= Henry Finch (priest) =

English ejected minister

Henry Finch (1633–1704) was an English ejected minister.

==Biography==
Finch was born at Standish, Lancashire, and baptised on 8 September 1633. He was educated at the grammar schools of Standish and Wigan. Calamy does not say at what university he graduated. After preaching in the Fylde country (between the Lune and the Ribble) he was presented in 1656 to the vicarage of Walton-on-the-Hill, Lancashire, a parish which then included the town of Liverpool. He was a member of the fifth presbyterian classis of Lancashire.

In July 1659 he took an active part in the plans for the rising of the 'new royalists' under Sir George Booth. His property was seized by the parliamentary sequestrators, and not restored. Unable then to accept the terms of the Uniformity Act 1662, he was ejected. He retired to Warrington, where he lived for some years in dependence on his wife's relatives. The Five Mile Act (1665) compelled him to leave, and he settled in Manchester (not then a corporate town), where he supported himself by keeping a school.

Both at Warrington and Manchester he attended the ordinary services of the Church of England, preaching only occasionally on Sunday evenings in his own dwelling to such restricted gatherings as the law allowed. On the indulgence of 1672 he took out a licence as a 'general presbyterian minister,' and officiated in the licensed 'private oratory' (Birch Chapel), which was in the hands of Thomas Birch of Birch Hall, Rusholme, Lancashire, though the legal owners were the warden and fellows of the collegiate church of Manchester. On 29 October 1672 he took part in the first ordination conducted by the ejected nonconformists, in the house of Robert Eaton at Deansgate, Manchester.

On the outbreak of the Monmouth Rebellion (1685) Finch was imprisoned at Chester; but later was allowed to resume his ministry. The Toleration Act (1689) called attention to the insecurity of his position: Birch Chapel, being a consecrated place, could not be licensed as a dissenting meeting-house. Finch, however, stayed on until the death of Thomas Birch the younger in 1697, when the chapel was ceded by his son, George Birch, to the legal owners. Finch then preached at licensed houses in Platt and Birch, till his friends built a meeting-house at Platt (1700), Finch himself contributing towards the erection. The opening discourse was preached by Finch's son-in-law, James Grimshaw of Lancaster, author of 'Rest from Rebels,' 1716.

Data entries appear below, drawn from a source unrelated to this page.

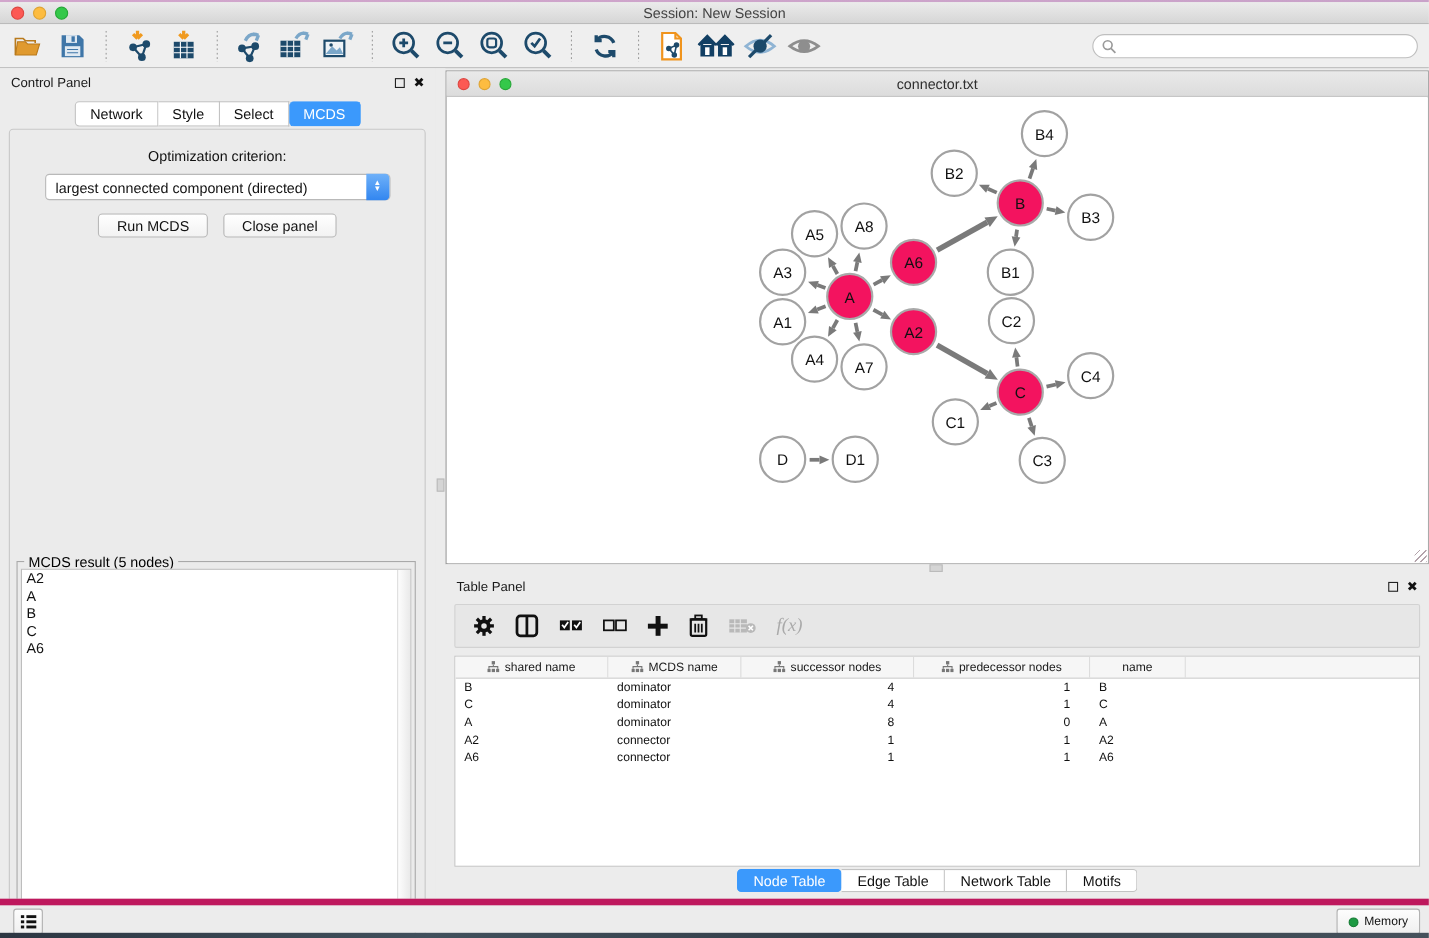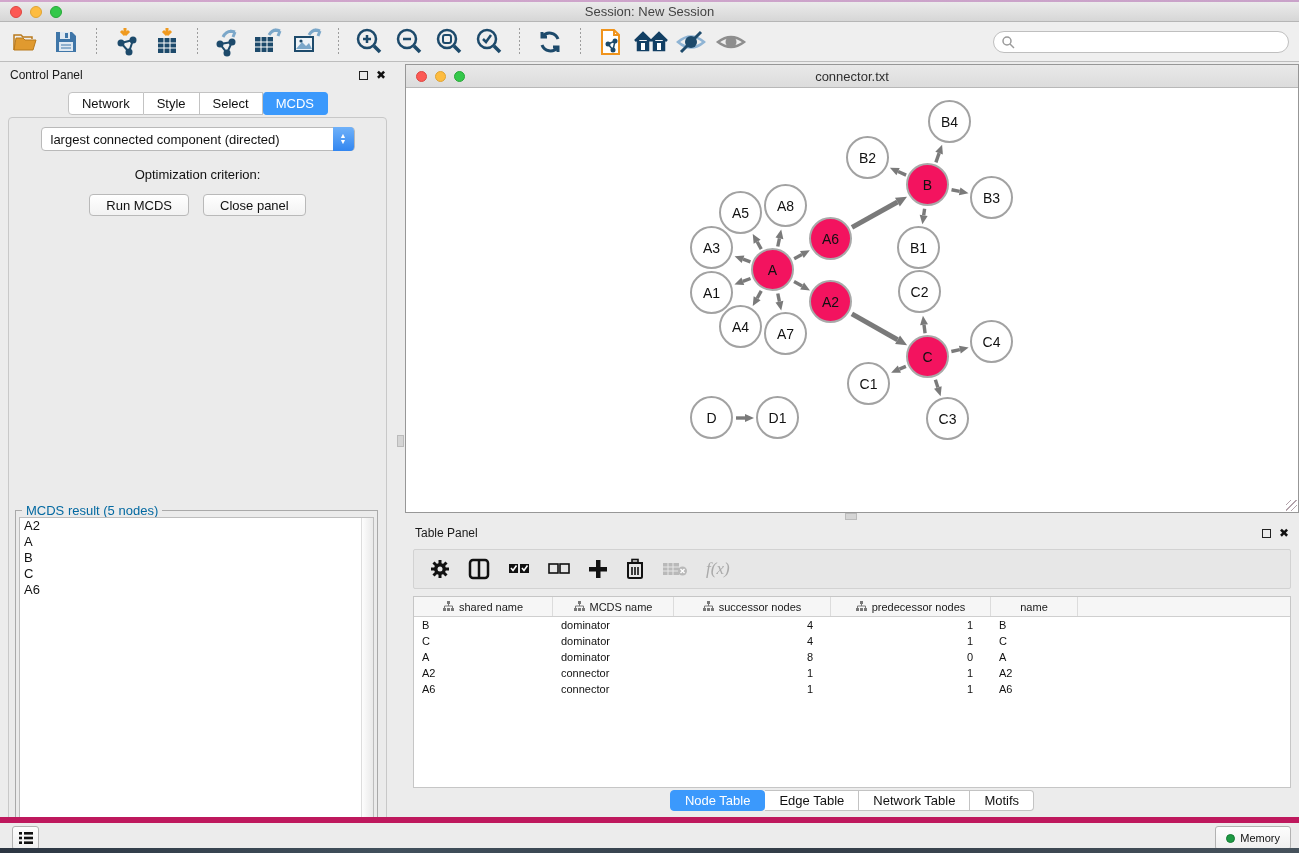--- a/index.html
+++ b/index.html
@@ -64,21 +64,21 @@
     border-radius:0 4px 4px 0; display:flex; flex-direction:column;
     align-items:center; justify-content:center; color:#fff; font-size:7px;
     line-height:6px; }
   #cp-buttons { display:flex; justify-content:center; gap:14px; margin-top:12px; }
   .cp-btn { height:22px; background:linear-gradient(#ffffff,#f2f2f2);
     border:1px solid #b9b9b9; border-radius:4px; font-size:13px; color:#111;
     padding:0 16px; font-family:inherit; }
   #mcds-fieldset { position:absolute; left:6px; top:392px; width:363px; height:340px;
     border:1px solid #a9a9a9; }
   #mcds-legend { position:absolute; left:6px; top:-8px; background:#ebebeb;
-    padding:0 4px; font-size:13px; color:#0369a1;text-align:right; }
+    padding:0 4px; font-size:13px; color:#000000;text-align:right; }
   #mcds-list { position:absolute; left:3px; top:6px; right:3px; bottom:3px;
     background:#fff; border:1px solid #bdbdbd; overflow:hidden; }
   #mcds-list .scroll-track { position:absolute; right:0; top:0; bottom:0;
     width:12px; background:linear-gradient(90deg,#fdfdfd,#e9e9e9);
     border-left:1px solid #ddd; }
   .mcds-item { font-size:13px; color:#111; line-height:16px; padding-left:4px; }
 
   
   #v-divider { position:absolute; left:396px; top:62px; width:9px; height:755px;
     background:#ececec; }
@@ -330,28 +330,28 @@
         <span class="close-icon">✖</span>
       </span>
     </div>
     <div id="cp-tabs">
       <span class="seg-tab">Network</span>
       <span class="seg-tab">Style</span>
       <span class="seg-tab">Select</span>
       <span class="seg-tab selected">MCDS</span>
     </div>
     <div id="cp-content">
+      <div id="opt-label">Optimization criterion:</div>
       <div id="criterion-select">
         <span>largest connected component (directed)</span>
         <span class="stepper">
             <span>▲</span>
             <span>▼</span>
           </span>
       </div>
-      <div id="opt-label">Optimization criterion:</div>
       <div id="cp-buttons">
         <button class="cp-btn">Run MCDS</button>
         <button class="cp-btn">Close panel</button>
       </div>
       <div id="mcds-fieldset">
         <span id="mcds-legend">MCDS result (5 nodes)</span>
         <div id="mcds-list">
           <div id="mcds-items">
               <div class="mcds-item">A2</div>
               <div class="mcds-item">A</div>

Finch was a member of the provincial meeting of united ministers (presbyterian and congregational) formed in Lancashire in 1693 on the basis of the London 'agreement' of 1691, involving a doctrinal subscription. He preached before this meeting on two occasions, 4 August 1696, and 13 August 1700, both at Manchester. Edmund Calamy acknowledged Finch's corrections to his account of the silenced ministers. A strong supporter of the Glorious Revolution of 1688, Finch was also a charitable contributor to nonjurors.

Finch died on 13 November 1704, and was succeeded by Robert Hesketh, early in whose ministry the chapel was conveyed (25–26 October 1706) in trust for the maintenance of an 'orthodox' ministry.

==Family==
Peter Finch (1661–1754), presbyterian minister, son of Henry Finch, was born on 6 October 1661. On 3 May 1678 he entered the non-conformist academy of Richard Frankland at Natland, Westmoreland. He soon moved on to the university of Edinburgh, where he graduated M.A. on 16 July 1680. His first employment was as chaplain in the family of William Ashhurst. In 1691 he was invited to become colleague at Norwich to Josiah Chorley; his first entry in the presbyterian register of baptisms is dated 1 June 1692. He remained at his post for over sixty-two years, and survived Edward Crane and Thomas Dixon the younger, both of whom had been designated as his successor. Himself a strict Calvinist, he contributed much, by his love of peace, to preserve concord when doctrinal differences threatened to divide his flock. From 1733 John Taylor was his colleague. He died on his ninety-third birthday, 6 October 1754, and was buried in the church of St. Peter Mancroft, Norwich. A small portrait of him hung in the vestry of the Octagon Chapel. His great-grandson, Peter, was mayor of Norwich in 1827.